The Persian Gulf
Alif sat on the cement ledge of his bedroom window, basking in the sun of a hot September. The light was refracted by his lashes. When he looked through them, the world became a pixilated frieze of blue and white. Staring too long in this unfocused way caused a sharp pain in his forehead, and he would look down again, watching shadows bloom behind his eyelids. Near his foot lay a thin chromescreened smartphone—pirated, though whether it came west from China or east from America he did not know. He didn’t mess with phones. Another hack had set this one up for him, bypassing the encryption installed by whatever telecom giant monopolized its patent. It displayed the fourteen text messages he had sent to Intisar over the past two weeks, at a self-disciplined rate of one per day. All went unanswered.
He gazed at the smartphone through half-closed eyes. If he fell asleep, she would call. He would wake up with a jerk as the phone rang, sending it inadvertently over the ledge into the little courtyard below, forcing him to rush downstairs and search for it among the jasmine bushes. These small misfortunes might prevent a larger one: the possibility that she might not call at all.
“The law of entropy,” he said to the phone. It glinted in the sun. Below him, the black-and-orange cat that had been hunting beetles in their courtyard for as long as he could remember came nipping across the baked ground, lifting her pink-soled paws high to cool them. When he called to her she gave an irritated warble and slunk beneath a jasmine bush.

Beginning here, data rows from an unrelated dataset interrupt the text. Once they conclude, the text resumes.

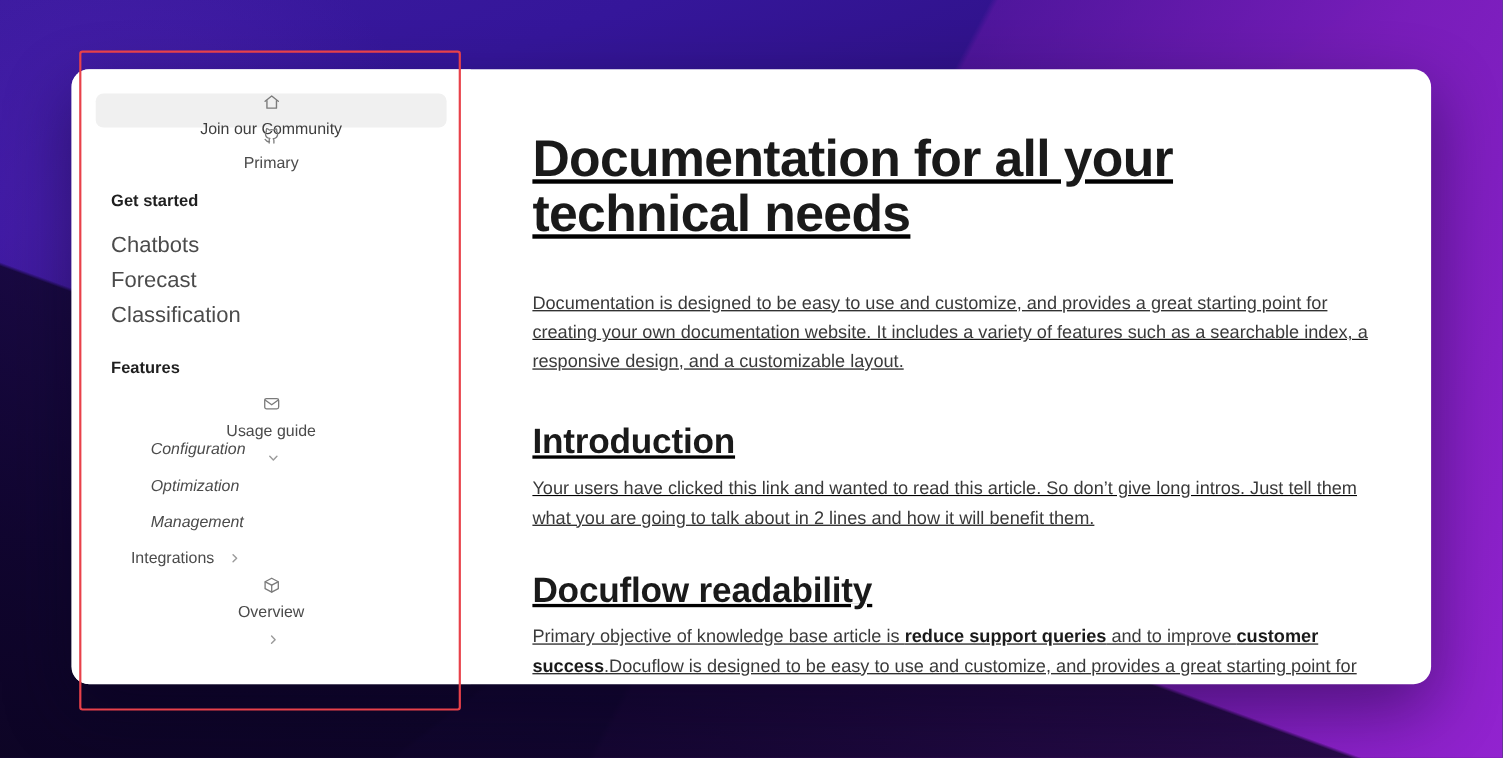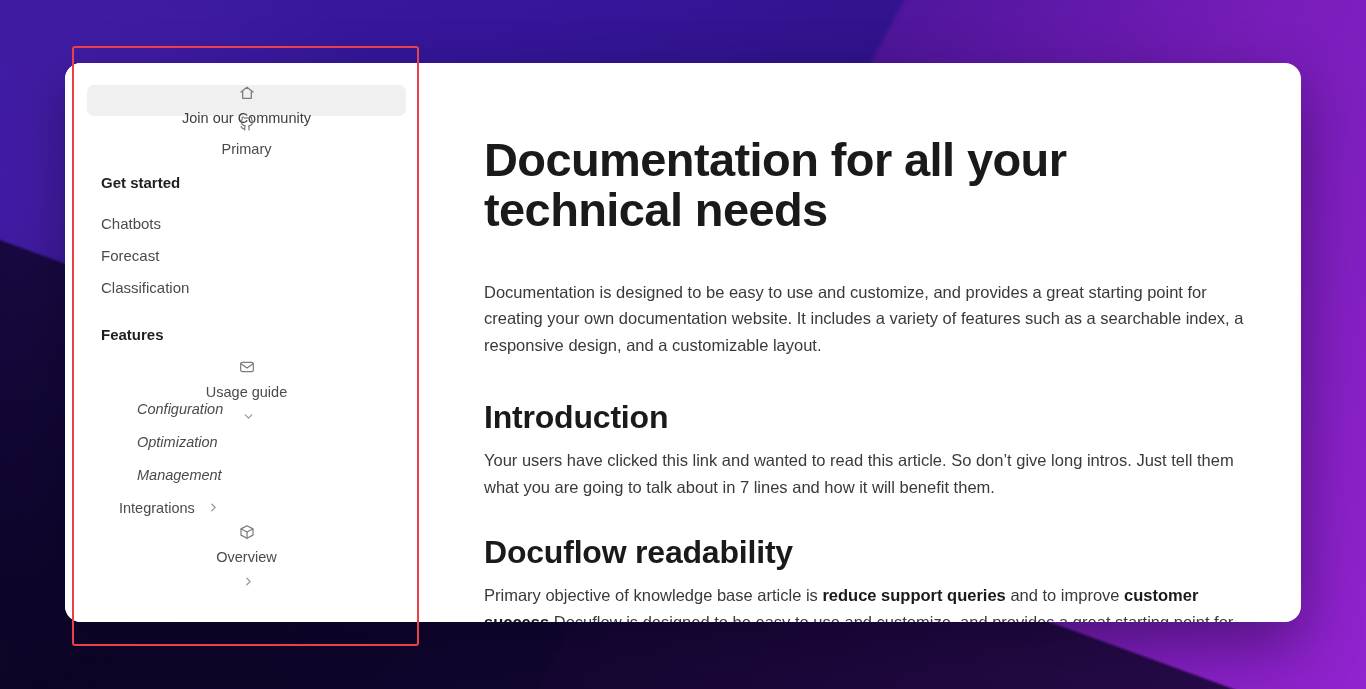--- a/index.html
+++ b/index.html
@@ -153,8 +153,9 @@
   
   .content {
     flex:1;
-    padding:72px 56px 0 56px;
+    padding:56px 56px 0 56px;
     overflow:hidden;
+    text-decoration:underline;
   }
   .doc-title {
     font-size:47px;

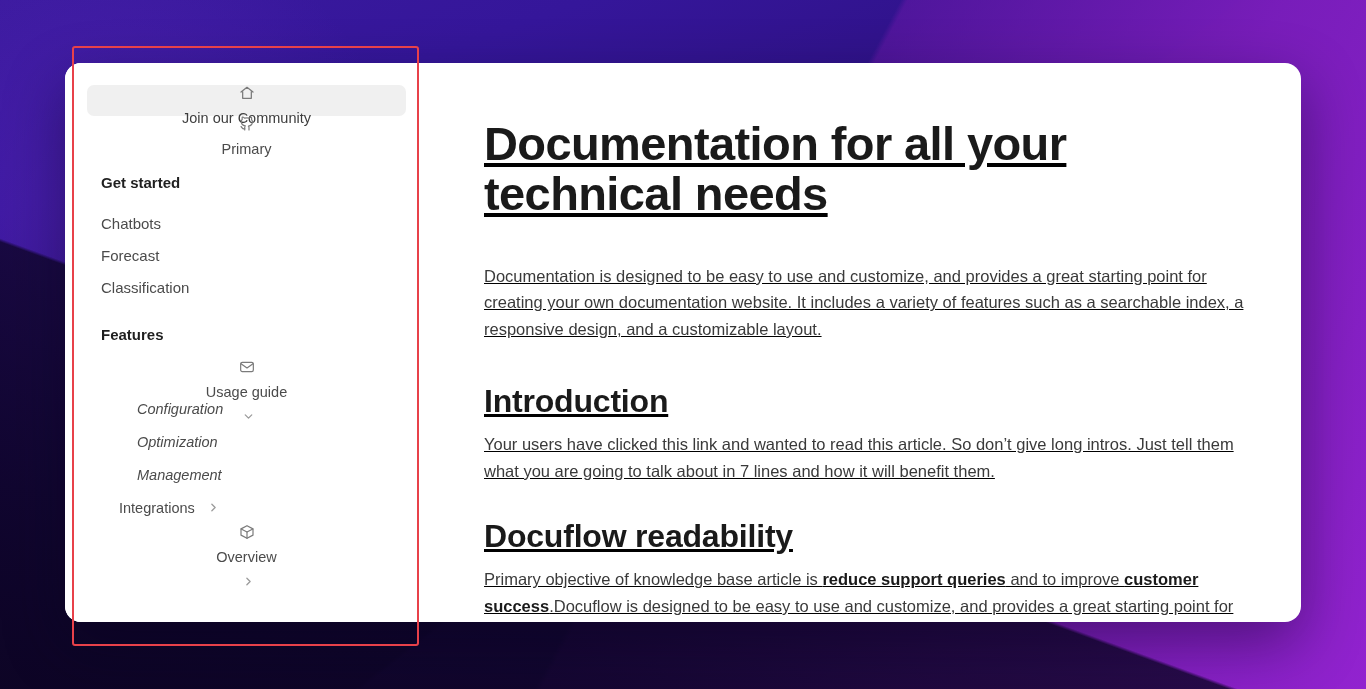--- a/index.html
+++ b/index.html
@@ -115,7 +115,7 @@
     display:flex; align-items:center;
     height:32px;
     padding:0 14px;
-    font-size:15px;
+    font-size:20px;
     color:#4b4b4b;
     cursor:pointer;
     border-radius:7px;

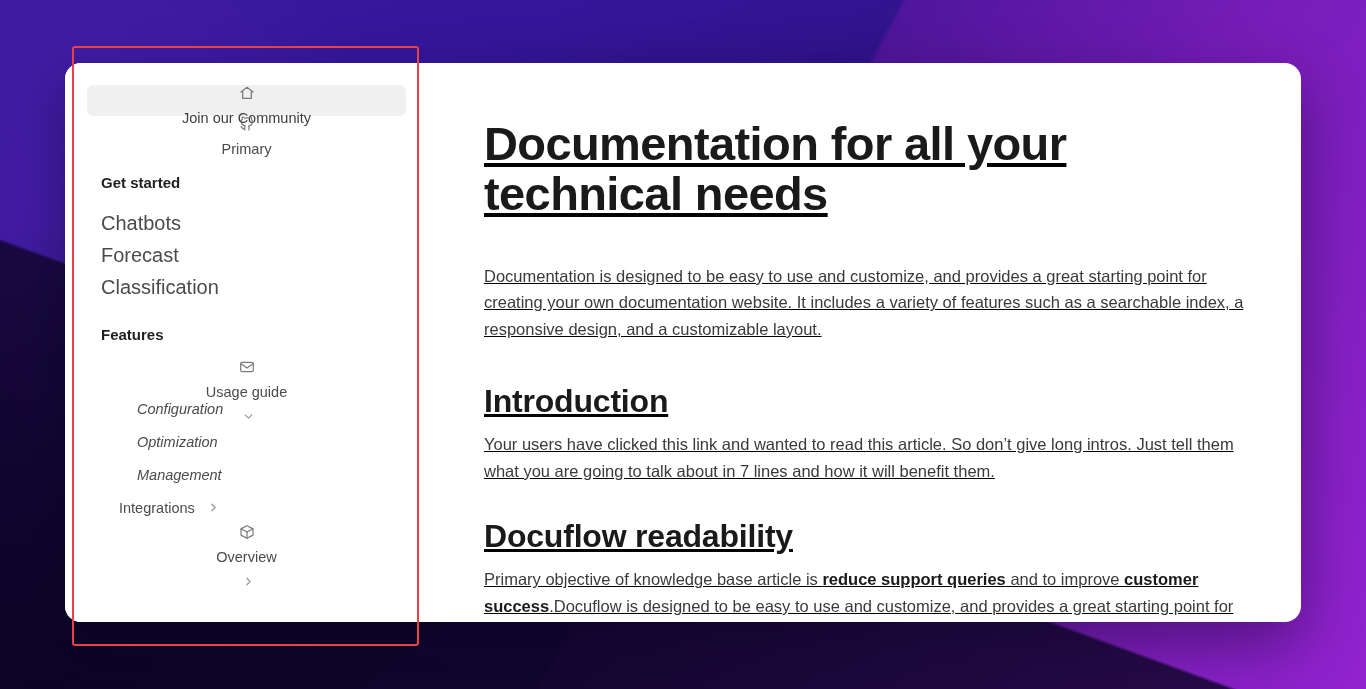--- a/index.html
+++ b/index.html
@@ -317,7 +317,7 @@
     <p class="lead">Documentation is designed to be easy to use and customize, and provides a great starting point for creating your own documentation website. It includes a variety of features such as a searchable index, a responsive design, and a customizable layout.</p>
 
     <h2 class="h2">Introduction</h2>
-    <p class="body-p">Your users have clicked this link and wanted to read this article. So don’t give long intros. Just tell them what you are going to talk about in 7 lines and how it will benefit them.</p>
+    <p class="body-p">Your users have clicked this link and wanted to read this article. So don’t give long intros. Just tell them what you are going to talk about in 2 lines and how it will benefit them.</p>
 
     <h2 class="h2">Docuflow readability</h2>
     <p class="body-p"><span>Primary objective of knowledge base article is </span><b>reduce support queries</b><span> and to improve </span><b>customer success</b><span>.Docuflow is designed to be easy to use and customize, and provides a great starting point for creating your own documentation website. It includes a variety of features such as a searchable index, a responsive design, and a customizable layout.</span></p>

“Too hot for cat or man,” said Alif. He yawned and tasted metal. The air was thick and oily, like the exhalation of some great machine. It invaded rather than relieved the lungs and, in combination with the heat, produced an instinctive panic. Intisar once told him that the City hates her inhabitants and tries to suffocate them. She—for Intisar insisted the City was female—remembers a time when purer thoughts bred purer air: the reign of Sheikh Abdel Sabbour, who tried so valiantly to stave off the encroaching Europeans; the dawn of Jamat Al Basheera, the great university; and earlier, the summer courts of Pari-Nef, Onieri, Bes. She has had kinder names than the one she bears now. Islamized by a jinn-saint, or so the story goes, she sits at a crossroads between the earthly world and the Empty Quarter, the domain of ghouls and effrit who can take the continued shapes of beasts. If not for the blessings of the jinn-saint entombed beneath the mosque at Al Basheera, who heard the message of the Prophet and wept, the City might be as overrun with hidden folk as it is with tourists and oil men.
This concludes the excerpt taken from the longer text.